> [Problem requirements] Please repeat the lines below, exactly and only, from the one that holds "[Algorithm]: Mergesort & Quicksort" through the one that holds "Structure]: Linked Lists".

Records drawn from a dataset:

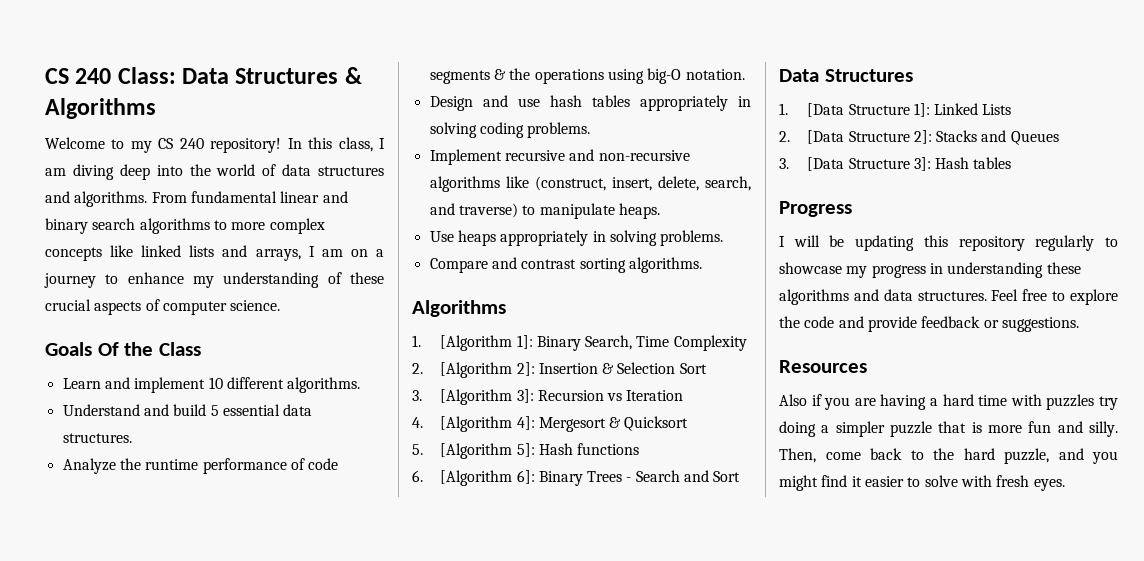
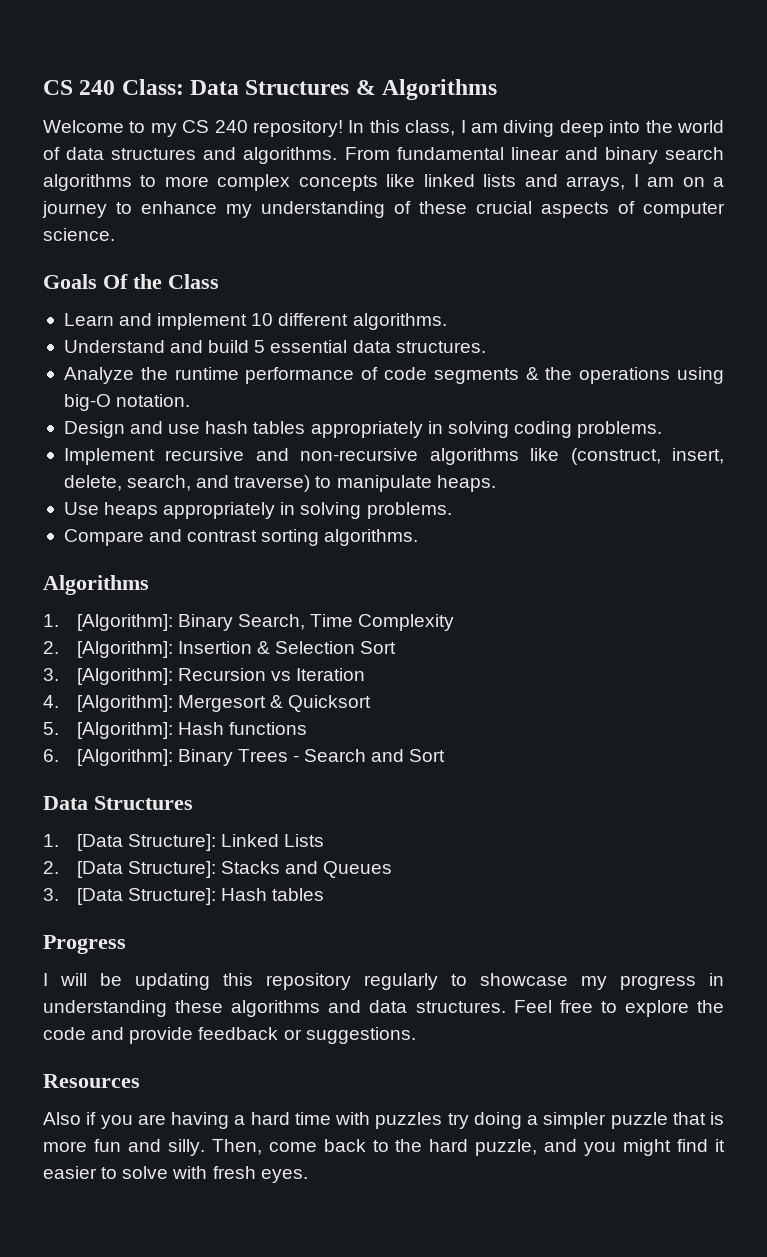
- 1. [Algorithm 1]: Binary Search, Time Complexity
+ 1. [Algorithm]: Binary Search, Time Complexity
- 2. [Algorithm 2]: Insertion & Selection Sort
+ 2. [Algorithm]: Insertion & Selection Sort
- 3. [Algorithm 3]: Recursion vs Iteration
+ 3. [Algorithm]: Recursion vs Iteration
- 4. [Algorithm 4]: Mergesort & Quicksort
+ 4. [Algorithm]: Mergesort & Quicksort
- 5. [Algorithm 5]: Hash functions
+ 5. [Algorithm]: Hash functions
- 6. [Algorithm 6]: Binary Trees - Search and Sort
+ 6. [Algorithm]: Binary Trees - Search and Sort
- 1. [Data Structure 1]: Linked Lists
+ 1. [Data Structure]: Linked Lists
- 2. [Data Structure 2]: Stacks and Queues
+ 2. [Data Structure]: Stacks and Queues
- 3. [Data Structure 3]: Hash tables
+ 3. [Data Structure]: Hash tables

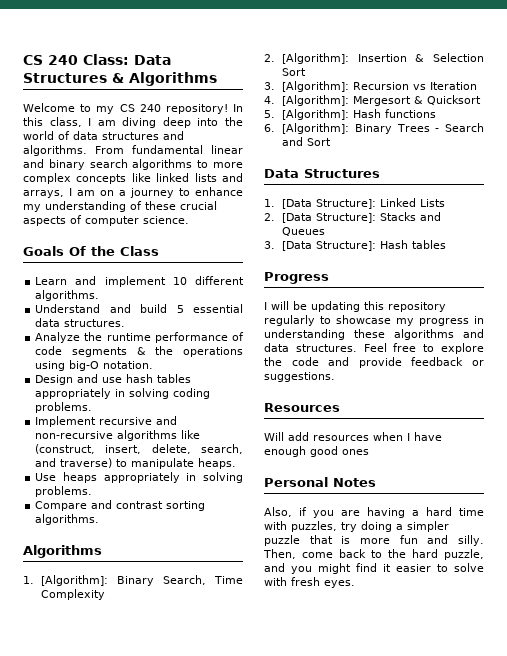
- Also if you are having a hard time with puzzles try doing a simpler puzzle that is more fun and silly.
+ Will add resources when I have enough good ones
+ Personal Notes
+ Also, if you are having a hard time with puzzles, try doing a simpler puzzle that is more fun and silly.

> [Result for this task]
+ 4. [Algorithm]: Mergesort & Quicksort
- 5. [Algorithm 5]: Hash functions
+ 5. [Algorithm]: Hash functions
- 6. [Algorithm 6]: Binary Trees - Search and Sort
+ 6. [Algorithm]: Binary Trees - Search and Sort
- 1. [Data Structure 1]: Linked Lists
+ 1. [Data Structure]: Linked Lists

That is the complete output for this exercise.